コラボレーション・エンジニアの考える日々

企業での情報共有とコミュニケーションについて、ITを中心に企業コラボレーションを考えていくブログです。

Google+ for Enterprise

世の中のアーリーアダプター(いや、まだイノベーターか)は、Google+ 対 Facebookの観戦で盛り上がっているようだ。


その一方でもう一つの戦いがある。エンタープライズ市場でのソーシャルウェアプレーヤー 対 Google+だ。

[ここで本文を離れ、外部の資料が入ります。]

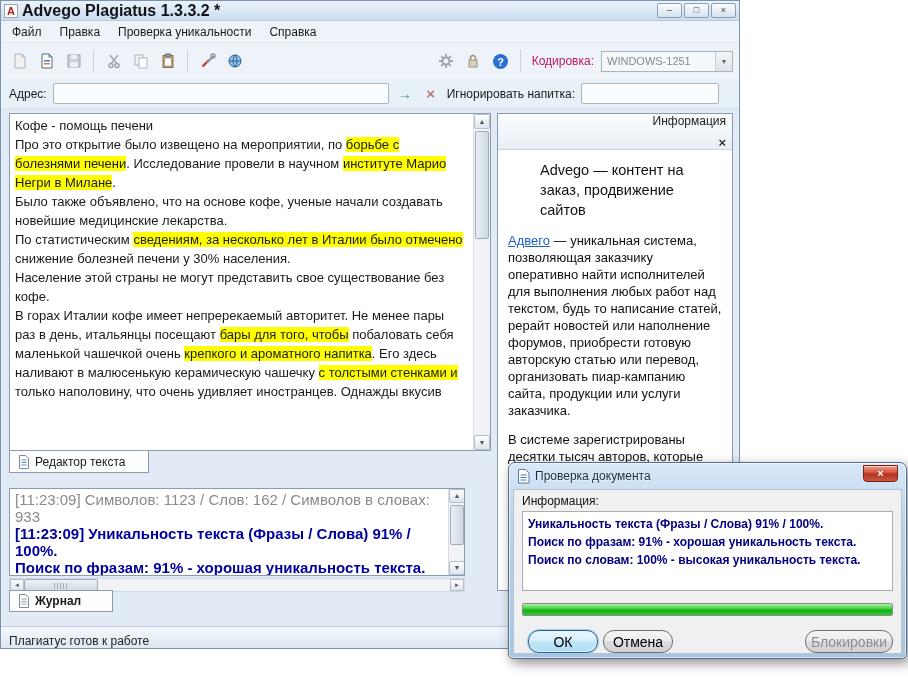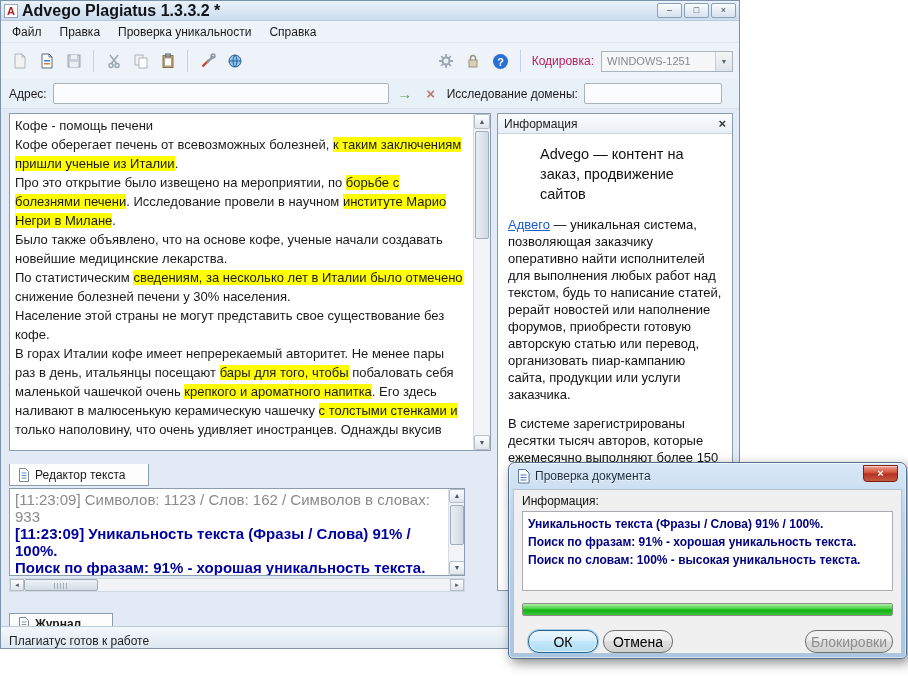--- a/index.html
+++ b/index.html
@@ -56,28 +56,28 @@
   .sb-arrow { position:absolute; left:0; width:16px; height:15px; background:linear-gradient(#fdfdfe,#dfe5ec);
     border:1px solid #b5bfca; font-size:7px; color:#4a5a68; text-align:center; line-height:13px; border-radius:2px; }
   .sb-arrow.up { top:0; }
   .sb-arrow.down { bottom:0; }
   .sb-thumb { position:absolute; left:1px; width:14px; background:linear-gradient(90deg,#e9eef4,#cfd9e3);
     border:1px solid #9fadbb; border-radius:2px; }
   .editor .sb-thumb { top:17px; height:108px; }
 
   .tab { position:absolute; background:#fdfdfd; border:1px solid #8a9cae; display:flex; align-items:center;
     gap:5px; font-size:12px; color:#1a1a1a; padding:0 8px; }
-  .editor-tab { left:8px; top:450px; width:140px; height:22px; border-top:none;margin-top:13px; }
-  .journal-tab { left:8px; top:612px; width:104px; height:22px; font-weight:bold;align-items:center; }
+  .editor-tab { left:8px; top:450px; width:140px; height:22px; border-top:none; }
+  .journal-tab { left:8px; top:589px; width:104px; height:22px; font-weight:bold;align-items:center; }
 
   
   .info-panel { position:absolute; left:496px; top:112px; width:236px; height:478px; background:#fff;
     border:1px solid #8a9cae; overflow:hidden; }
-  .info-header { height:20px; display:flex; align-items:center; padding:0 6px;
-    background:linear-gradient(#fbfdfe,#e8eef5); border-bottom:1px solid #c9d4df; font-size:12px; color:#222; }
+  .info-header { height:36px; display:flex; align-items:flex-end; padding:0 6px;
+    background:linear-gradient(#fbfdfe,#e8eef5); border-bottom:1px solid #c9d4df; font-size:12px; color:#222;flex-direction:column; }
   .info-header .t { flex:1; }
   .info-close { font-size:13px; color:#333; font-weight:bold; line-height:12px; }
   .info-body { padding:10px 10px; font-size:13px; line-height:17px; color:#111; overflow:hidden; height:456px; }
   .info-heading { font-size:14.5px; line-height:20px; margin-bottom:12px;margin-left:32px; }
   .info-para { margin-bottom:12px; }
   .link { color:#1b5dc8; text-decoration:underline; }
 
   
   .log { position:absolute; left:8px; top:487px; width:456px; height:88px; background:#fff;
     border:1px solid #8a9cae; overflow:hidden; }
@@ -238,28 +238,27 @@
         <span class="val">WINDOWS-1251</span>
         <span class="dd-arrow">▼</span>
       </div>
     </div>
 
     <div class="addressrow">
       <span class="addr-label">Адрес:</span>
       <input class="addr-input main" value="" style="">
       <div class="addr-go">→</div>
       <div class="addr-x">×</div>
-      <span class="addr-label">Исследование домены:</span>
+      <span class="addr-label">Игнорировать напитка:</span>
       <input class="addr-input ignore" value="" style="">
     </div>
 
     <div class="editor">
       <div class="doc">
           <div class="para"><span>Кофе - помощь печени</span></div>
-          <div class="para"><span>Кофе оберегает печень от всевозможных болезней, </span><span class="hl">к таким заключениям пришли ученые из Италии</span><span>.</span></div>
           <div class="para"><span>Про это открытие было извещено на мероприятии, по </span><span class="hl">борьбе с болезнями печени</span><span>. Исследование провели в научном </span><span class="hl">институте Марио Негри в Милане</span><span>.</span></div>
           <div class="para"><span>Было также объявлено, что на основе кофе, ученые начали создавать новейшие медицинские лекарства.</span></div>
           <div class="para"><span>По статистическим </span><span class="hl">сведениям, за несколько лет в Италии было отмечено</span><span> снижение болезней печени у 30% населения.</span></div>
           <div class="para"><span>Население этой страны не могут представить свое существование без кофе.</span></div>
           <div class="para"><span>В горах Италии кофе имеет непререкаемый авторитет. Не менее пары раз в день, итальянцы посещают </span><span class="hl">бары для того, чтобы</span><span> побаловать себя маленькой чашечкой очень </span><span class="hl">крепкого и ароматного напитка</span><span>. Его здесь наливают в малюсенькую керамическую чашечку </span><span class="hl">с толстыми стенками и</span><span> только наполовину, что очень удивляет иностранцев. Однажды вкусив</span></div>
         </div>
       <div class="vscroll">
         <div class="sb-arrow up">▲</div>
         <div class="sb-thumb"></div>
         <div class="sb-arrow down">▼</div>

Google+はまだ出たばっかりのベータである。しかし、近い将来、Google Appsに入ってくるだろう。そうすると、Chatter、Yammer、Jive、socialtext、IBMなどのエンタープライズソーシャルプレーヤーと競合になる。


Google Appsと統合される頃には、メール、カレンダー、検索、RSSリーダー、文書管理などのコンポーネントと現時点よりも密に統合されていることだろう。ソーシャルは新しいツールなだけに、エンドユーザーに使ってもらうのはなかなか難しい。しかし、日頃よく使うメール画面などと統合されていれば、自然と使うのではないか。ここは、ツールを統合的に提供しているベンダーの強みだ。


ただ、エンタープライズで利用するには、クリアしなければならない壁があるだろう。機能要件、非機能要件、いろいろあるが、機能面から大きく以下の3つを挙げたい。


1.セキュリティ。現在のGoogle+のサークル機能は、企業が求めるセキュリティにはならない。ポストを共有する際に、共有する先のサークルの指定を間違えれば、情報漏洩となる。企業利用では、パブリックにオープンな今のGoogle+の仕様は有り得ないので、エンタープライズ用に、自社内に完結させるか、企業間でセキュアに利用できるように、サークルの機能を拡張しなければならない。他にセキュリティ面では、ACL制御、暗号化、監査機能などがポイントとなってくるだろう。


2.ユーザーディレクトリ。企業ソーシャルでは、プロフィール情報をいかにメンテナンスし、KnowWho効果を出していくかが大きなポイントになる。そのベースとなる基本情報は、メンテナンス上、エンタープライズディレクトリと連携させる必要がある。また、情報共有の範囲が、Googleアカウント取得者のみというのも、企業間コラボレーションをする上ではネックとなるだろう。企業間コラボを指向するのであれば、この点も改善ポイントだ。


3.業務アプリ連携。業務は必ず人間が動かし、他の社員と話し合いながら進める。そこにはどういう形であれ、コラボレーションが発生する。そのコラボレーションを加速させるのがソーシャルだ。ソーシャルは、ソーシャルウェアの中だけで閉じていてはもったいない。業務アプリケーションと連携してこそ、企業内では効果がでてくる。Chatterが、CRM, SFAと連携できる点が受けているのもそういう理由からだ。Google+には、CRM, SFAだけでなく、幅広い社内業務アプリと連携できる機能を期待したい。




さて、1つ気になるのは、「Google+は強制的に導入されてしまうのか」という点だ。Google AppsはSaaSなので、基本的には全てのGoogle Appsのお客様に適用されるものだと思う。


ソーシャルについて、お客様と会話すると、文化に合わないから入れたくないという意見をよく聞く。ソーシャルは、人の持っている情報を可視化し、人と人を結びつけてコミュニケーションを活性化させる。一見良さそうだ。しかし、業界によっては、コンプライアンス上、社員が持っている情報を可視化したくないというところはある。また、組織を超えたコミュニケーションは、組織機能を壊す、とソーシャルを避ける会社もある。


そんなところにも、Google+は強制適用されるのか。適用された結果、心配は杞憂だったとなるのか、問題が噴出するのか。前者であれば、Google+は、エンタープライズソーシャルウェアの浸透に大きく貢献することになる。ソーシャルは、やってみて初めて効果が実感できるというところがあるので、強制適用も、企業によっては悪くない。


Google+があと何ヶ月でリリースされるのか、そして果たしてGoogle Appsに統合されるのかは未定だ。しかし、行方がどうなるか非常に興味深い。